With the opening of the DART Center, county officials are hoping to see a real change where the criminal justice system and mental health intersect.
“Today marks an important milestone for Bucks County because we are not simply opening a building,” General Services Director Bernard Griggs said. “We are opening a pathway to a more compassionate, effective approach to mental health and criminal justice.”
The DART Center’s opening is the latest of Bucks County’s programs to help individuals in the criminal justice system who have serious mental health illnesses.
In 2020, the Human Services Co-Responders Program was launched, combining the forces of social workers and the Bensalem Police Department. The program embedded social workers with police officers when dealing with individuals who needed social services, rather than incarceration. Six years after its launch, this program has expanded to more than two dozen police departments throughout the county.
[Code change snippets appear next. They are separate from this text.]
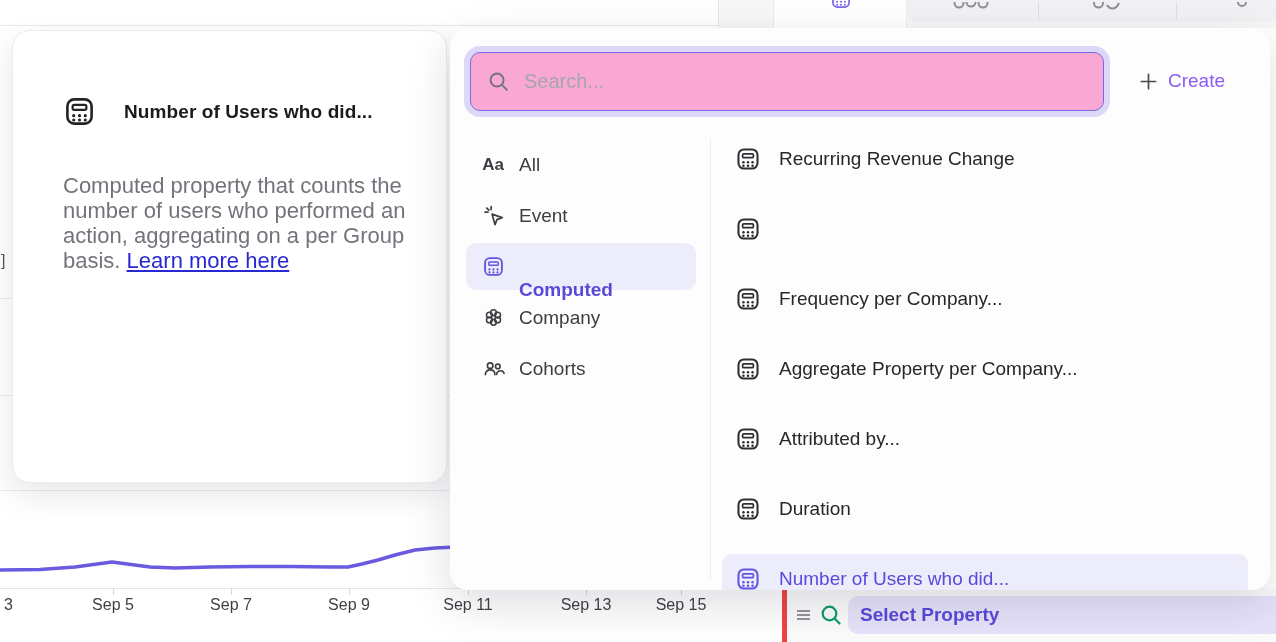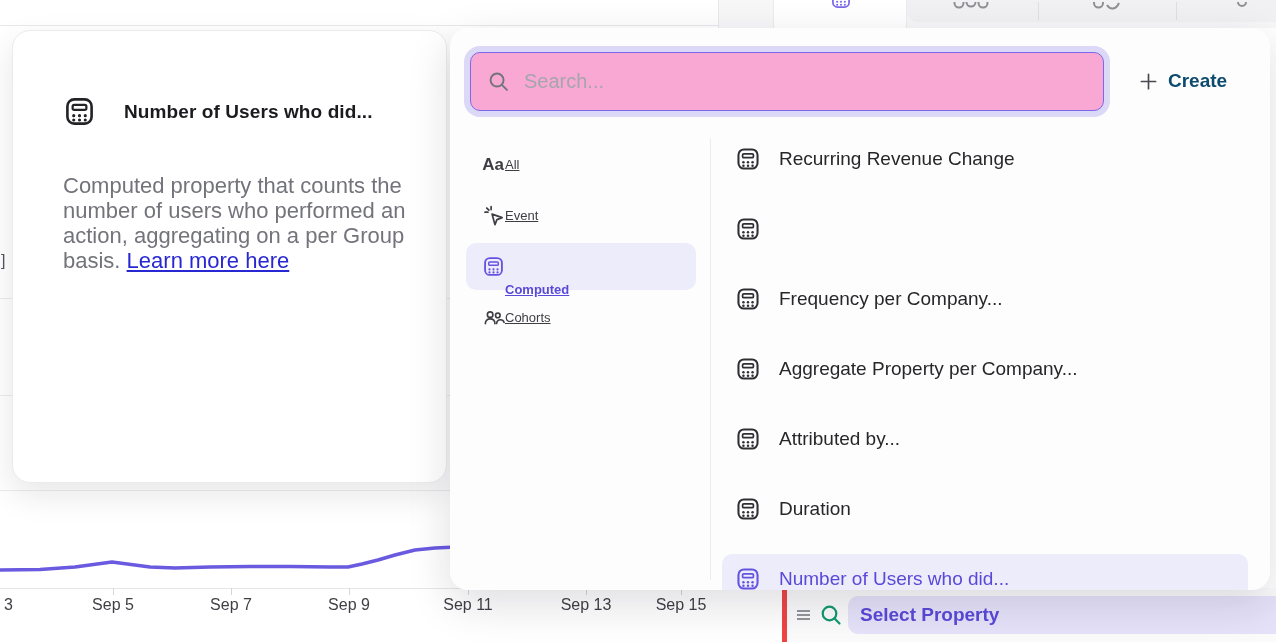--- a/index.html
+++ b/index.html
@@ -36,25 +36,25 @@
   .card-desc { position:absolute; left:50px; top:142px; width:368px; font-size:22px; line-height:25px; color:#73737b; }
   .card-desc a { color:#2828d2; text-decoration:underline; cursor:pointer; }
 
   
   .modal { left:450px; top:28px; width:820px; height:562px; background:#fdfdfe; border-radius:18px; box-shadow:0 14px 44px rgba(20,20,40,0.14); z-index:4; overflow:hidden; }
   .search-box { position:absolute; left:20px; top:24px; width:634px; height:59px; background:#f9a8d4; border:1.6px solid #7b68e8; border-radius:10px; box-shadow:0 0 0 6px #dcd8f7; display:flex; align-items:center; }
   .search-box input { border:none; outline:none; width:540px; font-size:20px; color:#27272a; font-family:"Liberation Sans",sans-serif; background:transparent; }
   .search-box input::placeholder { color:#a5a5ad; }
   .search-glass { margin:0 14px 0 16px; display:flex; }
   .create-btn { position:absolute; left:689px; top:42px; display:flex; align-items:center; gap:10px; cursor:pointer; }
-  .create-btn span { font-size:19px; color:#0c4a6e; font-weight:700; }
+  .create-btn span { font-size:19px; color:#8b5cf6; font-weight:400; }
 
   .cat-col { position:absolute; left:16px; top:113px; width:230px; display:flex; flex-direction:column; gap:4px; }
-  .cat-row { height:47px; border-radius:10px; display:flex; align-items:center; padding-left:15px; gap:0; cursor:pointer;text-align:right; }
-  .cat-row .cat-label { font-size:13px; font-weight:500; color:#3d3d44;text-decoration:underline; }
+  .cat-row { height:47px; border-radius:10px; display:flex; align-items:center; padding-left:15px; gap:14px; cursor:pointer;text-align:right; }
+  .cat-row .cat-label { font-size:19px; font-weight:500; color:#3d3d44; }
   .cat-row .cat-ic { color:#3d3d44; display:flex; width:24px; justify-content:center; }
   .cat-row.active { background:#edecfa; }
   .cat-row.active .cat-label { color:#5a49d8; font-weight:700;margin-top:46px; }
   .cat-row.active .cat-ic { color:#6453e0; }
   .aa-glyph { font-size:17px; font-weight:600; color:#3d3d44; }
 
   .v-div { position:absolute; left:260px; top:110px; width:1px; height:442px; background:#ededf0; }
 
   .prop-col { position:absolute; left:272px; top:106px; width:526px; display:flex; flex-direction:column; gap:20px; }
   .prop-row { height:50px; border-radius:10px; display:flex; align-items:center; padding-left:13px; gap:18px; cursor:pointer; }
@@ -217,20 +217,33 @@
               <circle cx="7.8" cy="18.2" r="1.15"></circle>
                 <circle cx="12" cy="18.2" r="1.15"></circle>
                 <circle cx="16.2" cy="18.2" r="1.15"></circle>
             </g>
           </svg>
         </span>
         <span class="cat-label">Computed</span>
       </div>
       <div class="cat-row">
         <span class="cat-ic">
+          <svg width="23" height="23" viewBox="0 0 24 24" fill="none" stroke="currentColor" stroke-width="1.6">
+            <circle cx="12" cy="7" r="3"></circle>
+              <circle cx="16.3" cy="9.5" r="3"></circle>
+              <circle cx="16.3" cy="14.5" r="3"></circle>
+            <circle cx="12" cy="17" r="3"></circle>
+              <circle cx="7.7" cy="14.5" r="3"></circle>
+              <circle cx="7.7" cy="9.5" r="3"></circle>
+          </svg>
+        </span>
+        <span class="cat-label">Company</span>
+      </div>
+      <div class="cat-row">
+        <span class="cat-ic">
           <svg width="23" height="23" viewBox="0 0 24 24" fill="none" stroke="currentColor" stroke-width="1.7" stroke-linecap="round">
             <circle cx="8.5" cy="9" r="2.9"></circle>
               <circle cx="16.5" cy="9.8" r="2.4"></circle>
             <path d="M3.5 18.5 c0-3.2 2.2-5 5-5 s5 1.8 5 5"></path>
             <path d="M15.2 18.3 c0.3-2.6 1.9-4 4.1-4 1.9 0 3.2 1 3.7 2.8"></path>
           </svg>
         </span>
         <span class="cat-label">Cohorts</span>
       </div>
     </div>

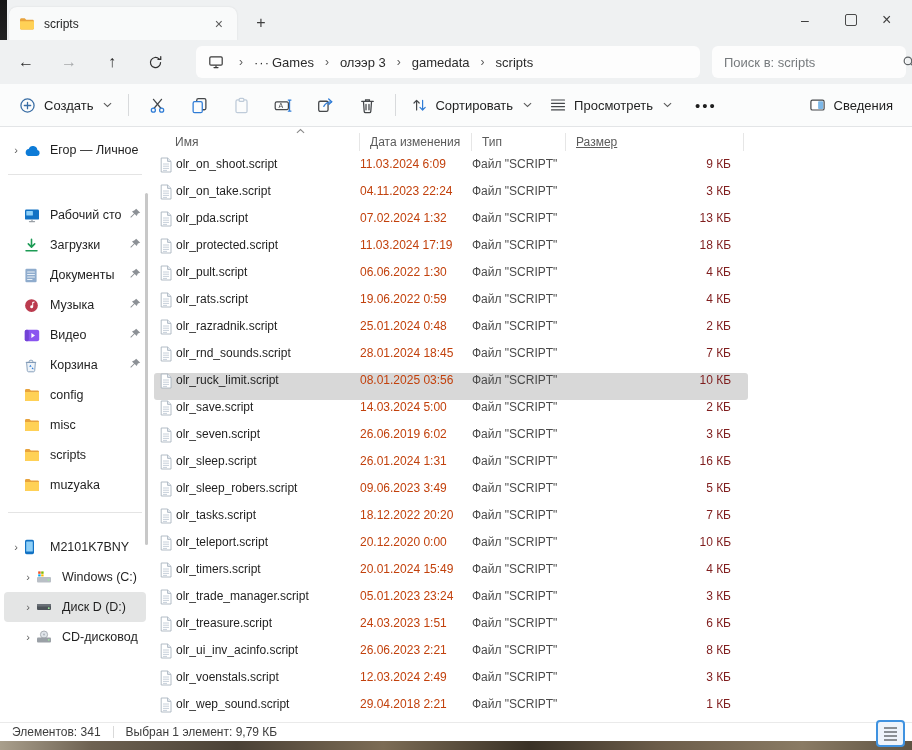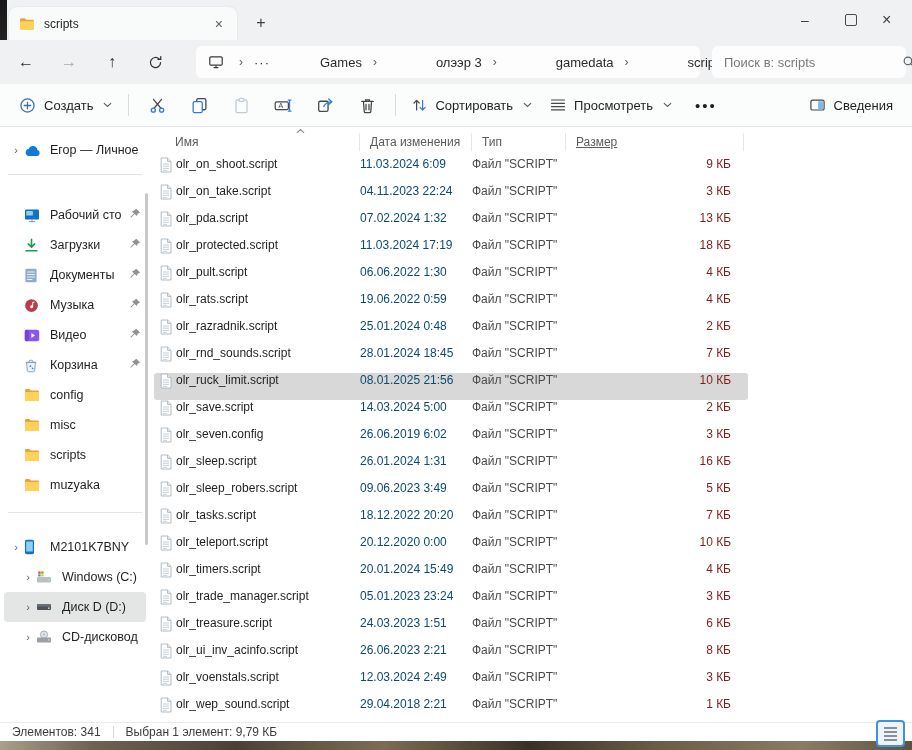--- a/index.html
+++ b/index.html
@@ -24,21 +24,21 @@
 
   
   .addr{position:absolute;left:0;top:40px;width:912px;height:44px;background:#eff1f2;display:flex;align-items:center;}
   .nav-btn{width:34px;height:32px;margin-left:9px;display:flex;align-items:center;justify-content:center;
            font-size:16px;color:#2f2f2f;border-radius:4px;}
   .nav-btn.disabled{color:#a6a9ab;}
   .crumb-box{position:absolute;left:196px;top:6px;width:504px;height:32px;background:#fdfdfd;border-radius:6px;
              display:flex;align-items:center;padding:0 12px;box-sizing:border-box;font-size:13px;color:#2b2b2b;}
   .bc-sep{color:#5c5c5c;margin:0 11px;font-size:12px;}
   .bc-overflow{color:#2b2b2b;letter-spacing:1px;margin-right:2px;}
-  .crumb{white-space:nowrap;margin-left:48px;}
+  .crumb{white-space:nowrap;}
   .search-box{position:absolute;left:712px;top:6px;width:194px;height:32px;background:#fdfdfd;border-radius:6px;
               display:flex;align-items:center;padding:0 10px;box-sizing:border-box;}
   .search-box input{border:0;outline:none;background:transparent;flex:1;font-size:13px;color:#0f766e;
                     font-family:"Liberation Sans","DejaVu Sans",sans-serif;}
   .search-box input::placeholder{color:#767a7d;}
 
   
   .toolbar{position:absolute;left:0;top:84px;width:912px;height:43px;background:#fbfcfc;border-bottom:1px solid #e3e5e7;
            display:flex;align-items:center;padding:0 10px;box-sizing:border-box;}
   .tb-btn{display:flex;align-items:center;gap:8px;height:32px;padding:0 9px;border-radius:4px;font-size:13px;color:#1f1f1f;}
@@ -74,21 +74,21 @@
   .lh-date{width:112px;padding-left:10px;}
   .lh-type{width:94px;padding-left:10px;}
   .lh-size{width:178px;padding-left:10px;text-decoration:underline;}
   .sort-caret{position:absolute;left:142px;top:1px;}
   .frow{height:27px;display:flex;align-items:flex-start;margin-left:4px;width:594px;border-radius:3px;
         font-size:12px;color:#1f1f1f;box-sizing:border-box;}
   .frow.sel{background:#d8d8d8;}
   .fc{box-sizing:border-box;white-space:nowrap;overflow:hidden;}
   .fc-icon{width:22px;padding-left:5px;flex:none;}
   .fc-name{width:184px;}
-  .fc-date{width:112px;color:#0c4a6e;}
+  .fc-date{width:112px;color:#c2410c;}
   .fc-type{width:94px;color:#4a4a4a;}
   .fc-size{width:178px;text-align:right;padding-right:13px;color:#7f1d1d;}
 
   
   .statusbar{position:absolute;left:0;top:722px;width:912px;height:19px;background:#fff;border-top:1px solid #eaeaea;
              display:flex;align-items:center;font-size:12px;color:#3d3d3d;padding-left:12px;box-sizing:border-box;}
   .st-sep{width:1px;height:12px;background:#d9d9d9;margin:0 12px;}
   .details-toggle{position:absolute;right:7px;top:720px;width:25px;height:23px;border:2px solid #3f92e0;border-radius:4px;
                   background:#eef4fb;display:flex;flex-direction:column;align-items:center;justify-content:center;gap:2px;z-index:5;}
   .details-toggle i{display:block;width:13px;height:2px;background:#8a8f94;}
@@ -591,21 +591,21 @@
         </div>
         <div class="frow sel">
           <span class="fc fc-icon">
             <svg width="14" height="16" viewBox="0 0 14 16">
               <path d="M2.2 1h6.4L12 4.4V15H2.2z" fill="#fff" stroke="#a9b4c0" stroke-width="0.9"></path>
               <path d="M8.6 1v3.4H12" fill="#eaeff4" stroke="#a9b4c0" stroke-width="0.9"></path>
               <path d="M4 7h6M4 9.2h6M4 11.4h6M4 13.4h4" stroke="#b9c4d0" stroke-width="0.8"></path>
             </svg>
           </span>
           <span class="fc fc-name">olr_ruck_limit.script</span>
-          <span class="fc fc-date">08.01.2025 21:56</span>
+          <span class="fc fc-date">08.01.2025 03:56</span>
           <span class="fc fc-type">Файл "SCRIPT"</span>
           <span class="fc fc-size">10 КБ</span>
         </div>
         <div class="frow">
           <span class="fc fc-icon">
             <svg width="14" height="16" viewBox="0 0 14 16">
               <path d="M2.2 1h6.4L12 4.4V15H2.2z" fill="#fff" stroke="#a9b4c0" stroke-width="0.9"></path>
               <path d="M8.6 1v3.4H12" fill="#eaeff4" stroke="#a9b4c0" stroke-width="0.9"></path>
               <path d="M4 7h6M4 9.2h6M4 11.4h6M4 13.4h4" stroke="#b9c4d0" stroke-width="0.8"></path>
             </svg>
@@ -616,21 +616,21 @@
           <span class="fc fc-size">2 КБ</span>
         </div>
         <div class="frow">
           <span class="fc fc-icon">
             <svg width="14" height="16" viewBox="0 0 14 16">
               <path d="M2.2 1h6.4L12 4.4V15H2.2z" fill="#fff" stroke="#a9b4c0" stroke-width="0.9"></path>
               <path d="M8.6 1v3.4H12" fill="#eaeff4" stroke="#a9b4c0" stroke-width="0.9"></path>
               <path d="M4 7h6M4 9.2h6M4 11.4h6M4 13.4h4" stroke="#b9c4d0" stroke-width="0.8"></path>
             </svg>
           </span>
-          <span class="fc fc-name">olr_seven.config</span>
+          <span class="fc fc-name">olr_seven.script</span>
           <span class="fc fc-date">26.06.2019 6:02</span>
           <span class="fc fc-type">Файл "SCRIPT"</span>
           <span class="fc fc-size">3 КБ</span>
         </div>
         <div class="frow">
           <span class="fc fc-icon">
             <svg width="14" height="16" viewBox="0 0 14 16">
               <path d="M2.2 1h6.4L12 4.4V15H2.2z" fill="#fff" stroke="#a9b4c0" stroke-width="0.9"></path>
               <path d="M8.6 1v3.4H12" fill="#eaeff4" stroke="#a9b4c0" stroke-width="0.9"></path>
               <path d="M4 7h6M4 9.2h6M4 11.4h6M4 13.4h4" stroke="#b9c4d0" stroke-width="0.8"></path>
Bucks County also has several specialized court programs to better assist the community, including as Recovery Court, Wellness Court, and Veterans Treatment Court.
The GEO Group will manage day-to-day operations at the DART Center, while Bucks County’s Behavioral Health/Developmental Programs department will oversee the center.
Dr. Matthew Abraham, the senior director of Treatment and Program Development for GEO Group, attended the center’s opening event and spoke of DART’s mission.
“Right now, there’s a person, maybe more than one, who doesn’t even know that the DART center exists,” Abraham said. “They are somewhere hard in a cell somewhere, trying to get through another day that has told them they are too complicated to help. That person is going to find their way here. And when they do, they will walk through a door that says, we see you. You are worth all of this.”